- Theatrical release poster
- Bengali: রইদ
- Literally: Sunshine
- Directed by: Mejbaur Rahman Sumon
- Screenplay by: Mejbaur Rahman Sumon; Jaheen Faruque Amin; Siddiq Ahmed; Sukorno Shahed Dhiman;
- Story by: Mejbaur Rahman Sumon; Selina Banu Moni;
- Produced by: Mushfiqur Rahman Manzu; Mejbaur Rahman Sumon; Shimul Chandra Biswas; Tanveer Hossain; Tanveer Ahmed Shovon;
- Starring: Mostafizur Noor Imran; Nazifa Tushi; Ahsabul Yamin Riad;
- Cinematography: Xoaher Musavvir
- Edited by: Sazal Alok
- Music by: Rasheed Sharif Shoaib
- Production companies: Bongo; Facecard Production;
- Release dates: 2 February 2026 (IFFR); 28 May 2026 (Bangladesh);
- Running time: 109 minutes
- Country: Bangladesh
- Language: Bengali

= Roid (film) =

2026 Bangladeshi film

Roid (রইদ) is a 2026 Bangladeshi mystery-drama film directed by Mejbaur Rahman Sumon, co-written with Jaheen Faruque Amin, Siddiq Ahmed and Sukorno Shahed Dhiman, and based on a story by Mejbaur Rahman Sumon and Selina Banu Moni. It stars Mostafizur Noor Imran and Nazifa Tushi, with Ahsabul Yamin Riad, Gazi Rakayet, and Tutul Fakir in supporting roles.
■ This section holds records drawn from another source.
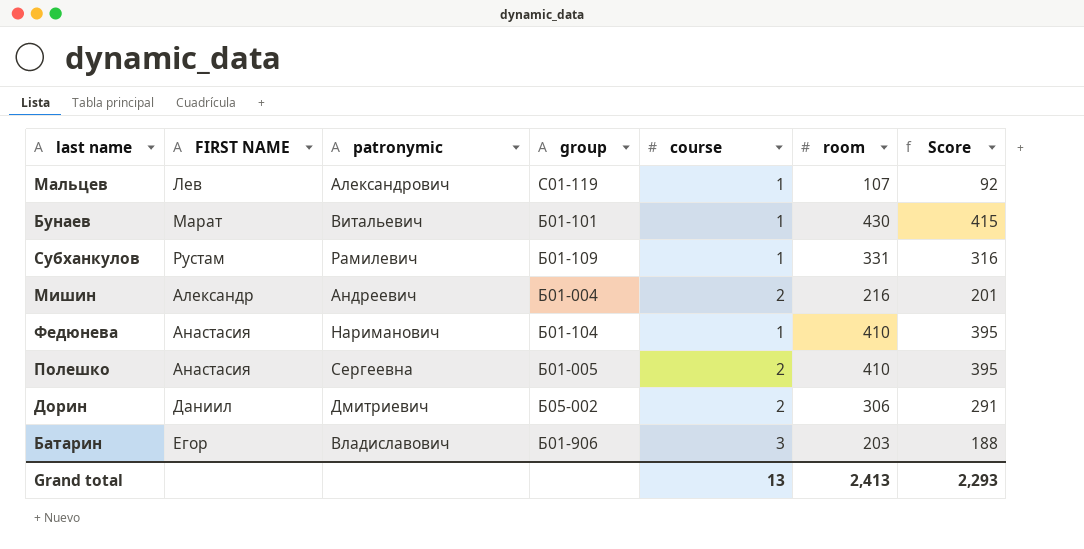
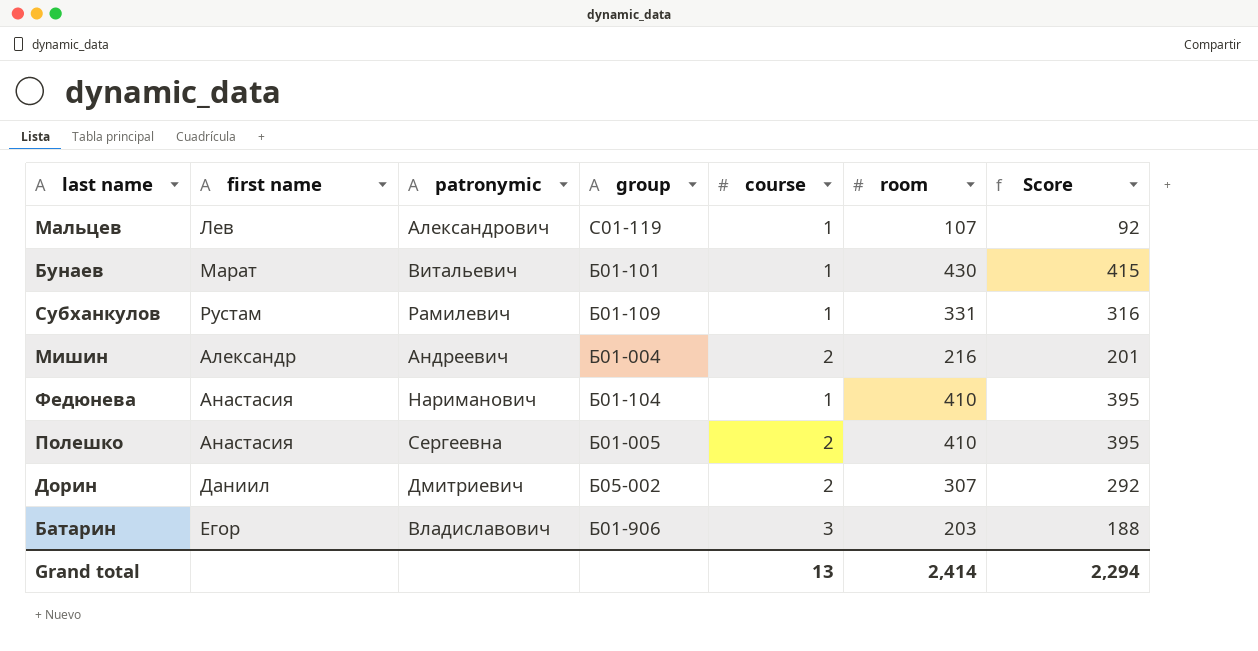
column name: FIRST NAME -> first name
Дорин | room: 306 -> 307
Дорин | Score: 291 -> 292
Grand total | room: 2,413 -> 2,414
Grand total | Score: 2,293 -> 2,294

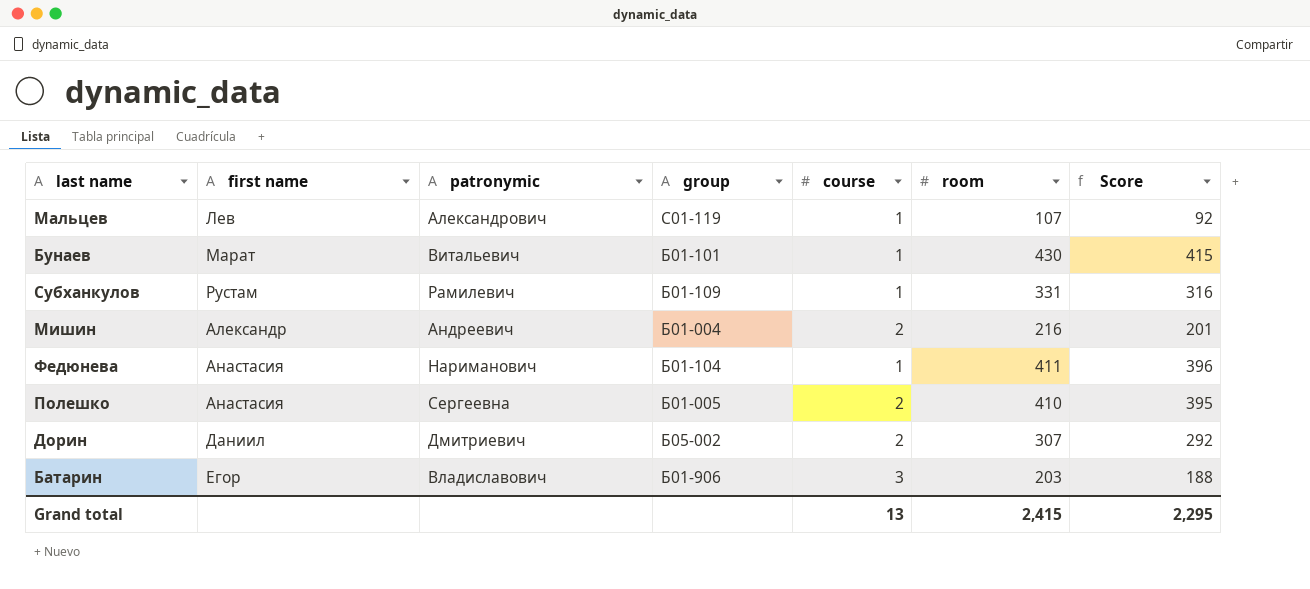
Федюнева | room: 410 -> 411
Федюнева | Score: 395 -> 396
Grand total | room: 2,414 -> 2,415
Grand total | Score: 2,294 -> 2,295

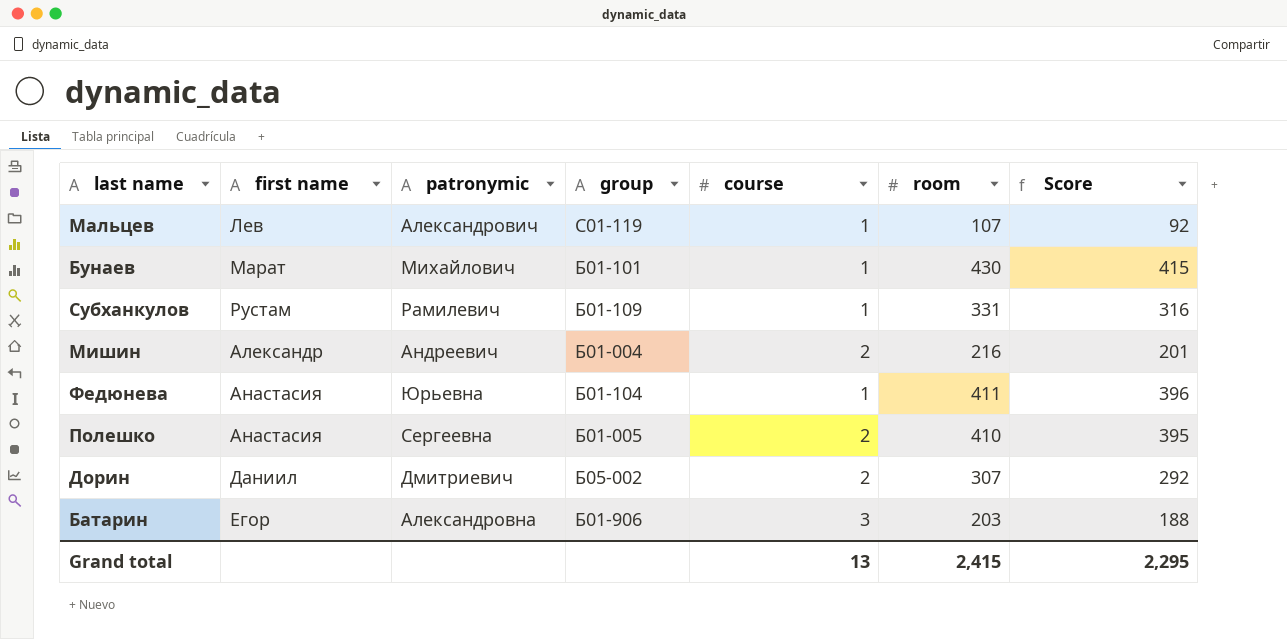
Бунаев | patronymic: Витальевич -> Михайлович
Федюнева | patronymic: Нариманович -> Юрьевна
Батарин | patronymic: Владиславович -> Александровна

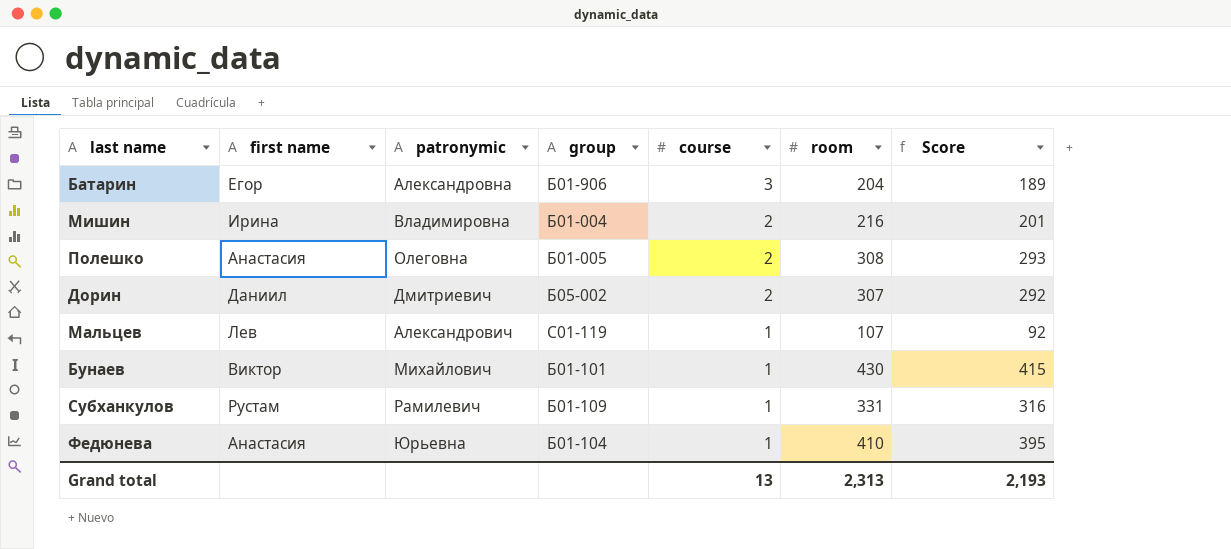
row order: none -> course descending
Батарин | room: 203 -> 204
Батарин | Score: 188 -> 189
Мишин | first name: Александр -> Ирина
Мишин | patronymic: Андреевич -> Владимировна
Полешко | patronymic: Сергеевна -> Олеговна
Полешко | room: 410 -> 308
Полешко | Score: 395 -> 293
Бунаев | first name: Марат -> Виктор
Федюнева | room: 411 -> 410
Федюнева | Score: 396 -> 395
Grand total | room: 2,415 -> 2,313
Grand total | Score: 2,295 -> 2,193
The film had its world premiere in the Tiger Competition of the 55th International Film Festival Rotterdam on 2 February. It was theatrically released in Bangladesh on 28 May. It was also selected as the Bangladeshi entry for the Best International Feature Film at the 99th Academy Awards.

== Plot ==
The story revolves around Sadhu, his crazy wife, and the palm tree next to their house, essentially recreating a thousand-year-old narrative. However, this re-creation captures not the present of time, but the present of feeling. The atmosphere and sense of life of rural Bengal, as imagined by painter SM Sultan, are deeply intertwined throughout every layer of the film.

== Cast ==
- Mostafizur Noor Imran as Sadhu
- Nazifa Tushi as Sadhu's wife
- Ahsabul Yamin Riad as Panna
- Gazi Rakayet
- Tutul Fakir

== Production ==

=== Development ===
Mejbaur Rahman Sumon announced the film Roid in 2021. Initially, actress Jaya Ahsan was associated as a producer and received a government grant of in the 2020-21 fiscal year. However, due to the delay in starting the work, Ahsan returned the grant. The film was later produced by Bongo and the Sumon's Facecard Production was associated as a co-producer.

=== Pre-production ===
Roid film's team spent almost two years for searching locations for filming. Finally, they selected the locations of Sreemangal and Shah Arefin Tila in Sylhet. For the filming, various fast-growing seeds worth were planted across the filming area of about a mile. About 50 thousand trees were carefully grown for about six months. Not only that, but the house that is central to the story has also been newly constructed for filming. In the words of the director, "So much effort went into making the location not just a use, but a part of the story."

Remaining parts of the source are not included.